Centimeter II's music rotation, at least on the night I was there, was overflowing with not yet critically rehabilitated late-80's rock, such as Roxette and Cyndi Lauper's "I Drove All Night" (which I can't ever remember hearing in any bar, any city, at any time) (although I'm pretty sure I've heard Celine Dion's version in a bar at least once!)
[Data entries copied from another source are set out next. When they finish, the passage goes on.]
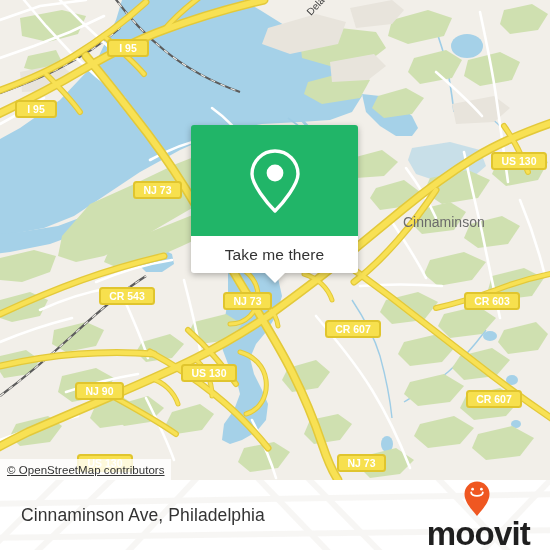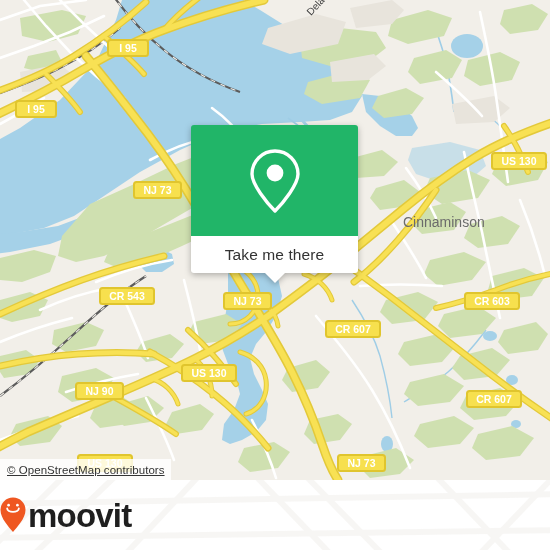--- a/index.html
+++ b/index.html
@@ -445,6 +445,7 @@
       <path d="M -10,58 L 560,50"></path>
     </g>
   </svg>
+  <div id="bar-title">Cinnaminson Ave, Philadelphia</div>
   <div id="brand">
     <svg width="26" height="36" viewBox="0 0 26 36">
       <path d="M 13 0.5 C 6 0.5 0.5 6 0.5 13 C 0.5 21.5 9 30 13 35

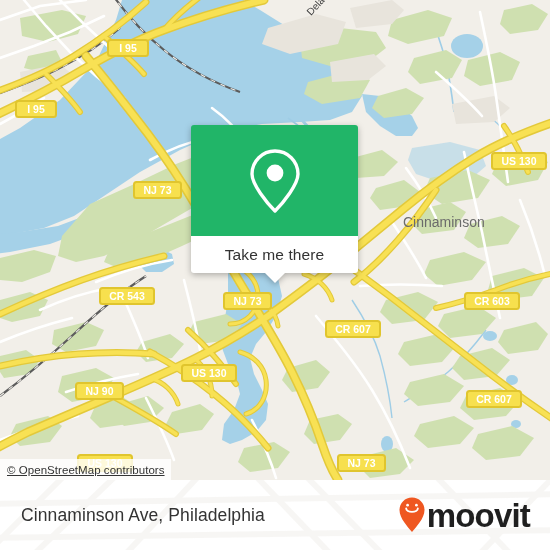--- a/index.html
+++ b/index.html
@@ -119,6 +119,7 @@
     margin-right: 20px;
     display: flex;
     align-items: center;
+    flex-direction: column;
   }
   #brand-wordmark {
     font-size: 33px;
I took a quick time out from the museums and cafes to catch "I'm Not There" at the English-language theatre near my hotel. Ten minutes in, as real Bob Dylan anecdotes and mythology were superbly weaved together with a fictionalized stories, I knew I was watching a great movie but wondered how they'd possibly be able to continue with this sort of content for two more hours. Even Cate Blanchett's sensational "Don't Look Back"-era Dylan got his point across about halfway through the movie. Thankfully, this wasn't a series of actors attempting various Dylan impressions, as only Blanchett was taxed with the unenviable task of apeing Dylan's vocal cadences and mannerisms, and pulling off all of the iconic lines. I didn't feel anything from the Gere character at all, and felt it badly detracted from the movie. Heath Ledger and Charlotte Gainsbourg (who carries this storyline on her back and is the second best thing about the film after Blanchett) were also playing out a drama that felt detached from everything else in the movie, but that was clearly the point -- to cleanly drive a wedge between public Dylan and private Dylan.